Advancing Republican Principles: K-12 Education Reform

No Child Left Behind was based on good intentions, but it was also based on the flawed premise that Washington knows best what students need to excel in school. The law led to the greatest federal intrusion into K-12 classrooms and failed to provide students the quality education they need to succeed in life. Instead of working with Congress to replace the law, the Obama administration has been setting national education policy through conditional waivers. Now, parents, teachers, superintendents, and state and local leaders are more frustrated than ever with the federal government micromanaging the schools in their local communities.

House Republicans have long fought to replace No Child Left Behind with a new law based on three basic principles:

  • Reducing the federal role in K-12 education;
  • Restoring local control; and
  • Empowering parents.

After years of executive overreach and congressional inaction, Congress is finally poised to replace No Child Left Behind. Both the House and Senate passed separate bills to reform K-12 education, and a joint conference committee has approved a final proposal to improve elementary and secondary education. On behalf of students, families, teachers, school leaders, and taxpayers, this bipartisan, bicameral proposal advances all three principles supported by House Republicans.

Reducing the federal role

  • Repeals the one-size-fits-all federal accountability system, known as “Adequate Yearly Progress” or AYP.
  • Ends the era of federally-mandated high-stakes testing.
  • Prohibits the secretary of education from dictating national education policy.
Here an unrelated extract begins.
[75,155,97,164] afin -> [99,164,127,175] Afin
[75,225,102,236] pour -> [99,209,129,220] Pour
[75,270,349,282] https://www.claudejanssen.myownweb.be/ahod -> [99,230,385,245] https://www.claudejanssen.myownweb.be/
The secretary cannot require states to adopt Common Core, or condition receipt of funds on adoption of Common Core. Also, the secretary cannot punish states for getting out of Common Core or changing their standards in any way.

  • Prevents the secretary from legislating through executive fiat.
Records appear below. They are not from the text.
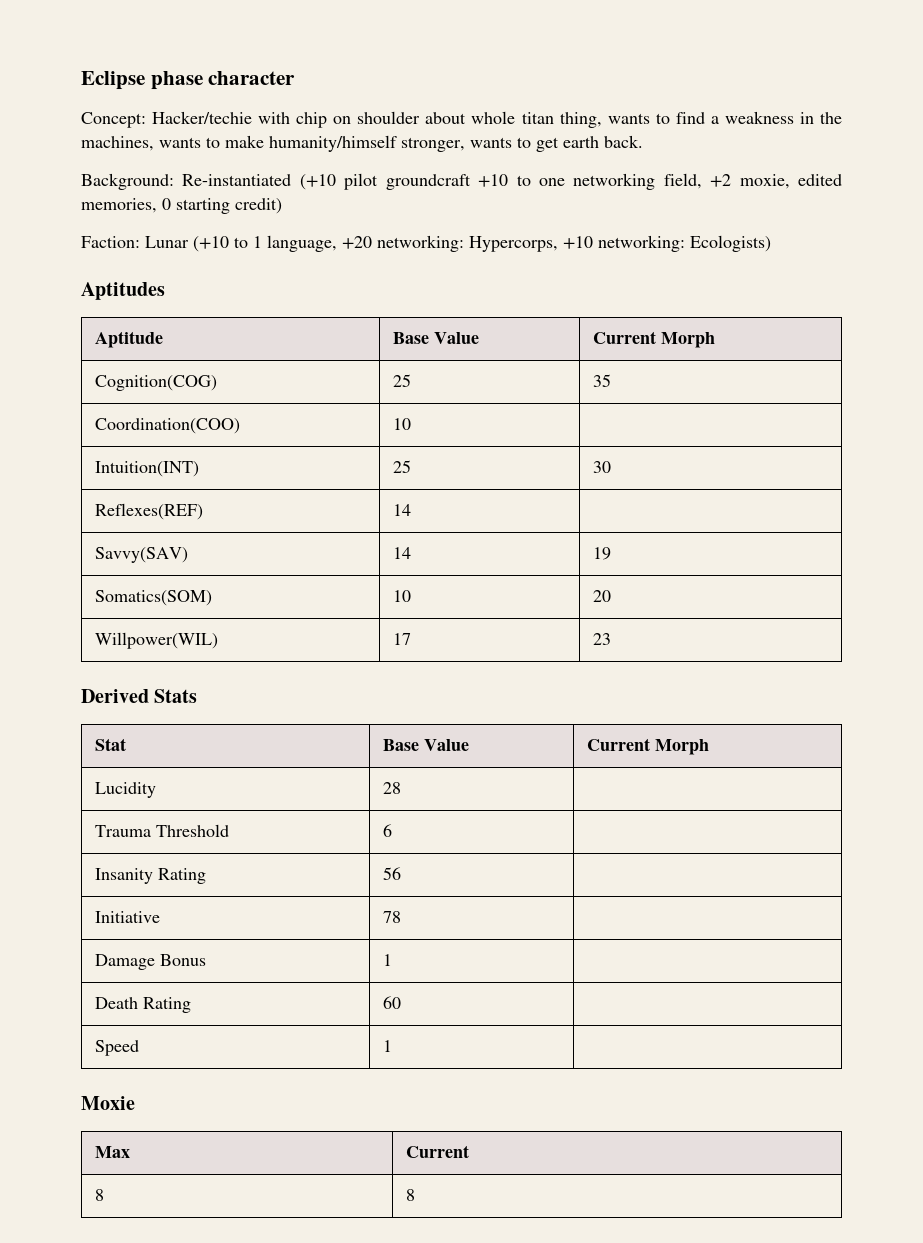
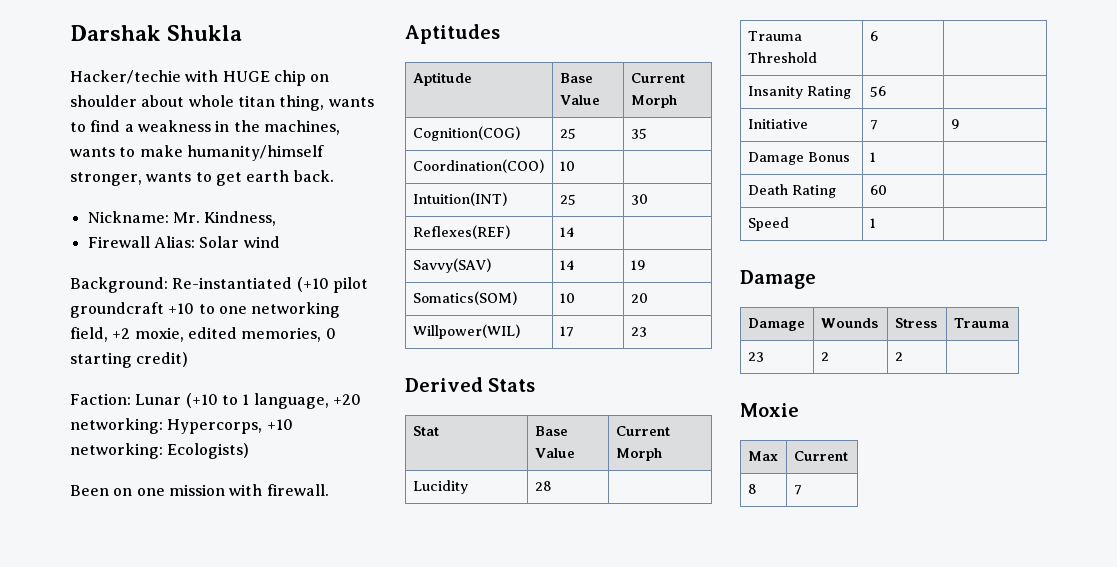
[81,71,296,90] [81,112,146,128] Eclipse phase character // Concept: -> [70,25,243,41] Darshak Shukla //
(291, 118) none -> [222,71,270,82] HUGE
(643, 141) none -> [87,211,277,226] [87,236,280,248] // Nickname: Mr. Kindness, // Firewall Alias: Solar wind
(771, 243) none -> [70,484,329,496] // Been on one mission with firewall.
[383,911,402,923] 78 | -> [869,120,878,130] [950,119,960,129] 7 | 9
(393, 1046) none -> [740,270,816,289] [747,318,805,331] [820,318,878,328] [894,318,937,328] [953,318,1009,328] [747,352,764,362] [820,352,829,361] [894,352,903,361] // Damage // Damage | Wounds | Stress | Trauma // 23 | 2 | 2 |
[406,1189,416,1201] 8 -> [793,485,802,495] 7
The secretary is prohibited from adding any new requirements on states and schools not required in law. For example, the secretary cannot mandate teacher evaluations because they are not required by law.

  • Repeals 49 ineffective and duplicative programs, as well as reduces the size of the federal bureaucracy.

Restoring local control

  • Returns responsibility for accountability and school improvement to state and local leaders.
  • Provides school districts more funding flexibility to help school leaders better target federal resources on local needs and priorities.
  • Protects the right of state and local leaders to determine what standards, assessments, and curriculum are best for their students.
  • Preserves the right of states to opt-out of federal education programs.

Empowering parents

  • Provides parents information about local school performance so they have the information they need to do what’s best for their child’s education.
  • Strengthens the charter schools program and the magnet schools program to offer parents greater school choice.
  • Prevents any federal interference in private schools and home schools.
  • Establishes an equitable per-pupil funding program to provide eligible school districts the ability to allocate federal, state, and local education funds to follow students to the school they attend.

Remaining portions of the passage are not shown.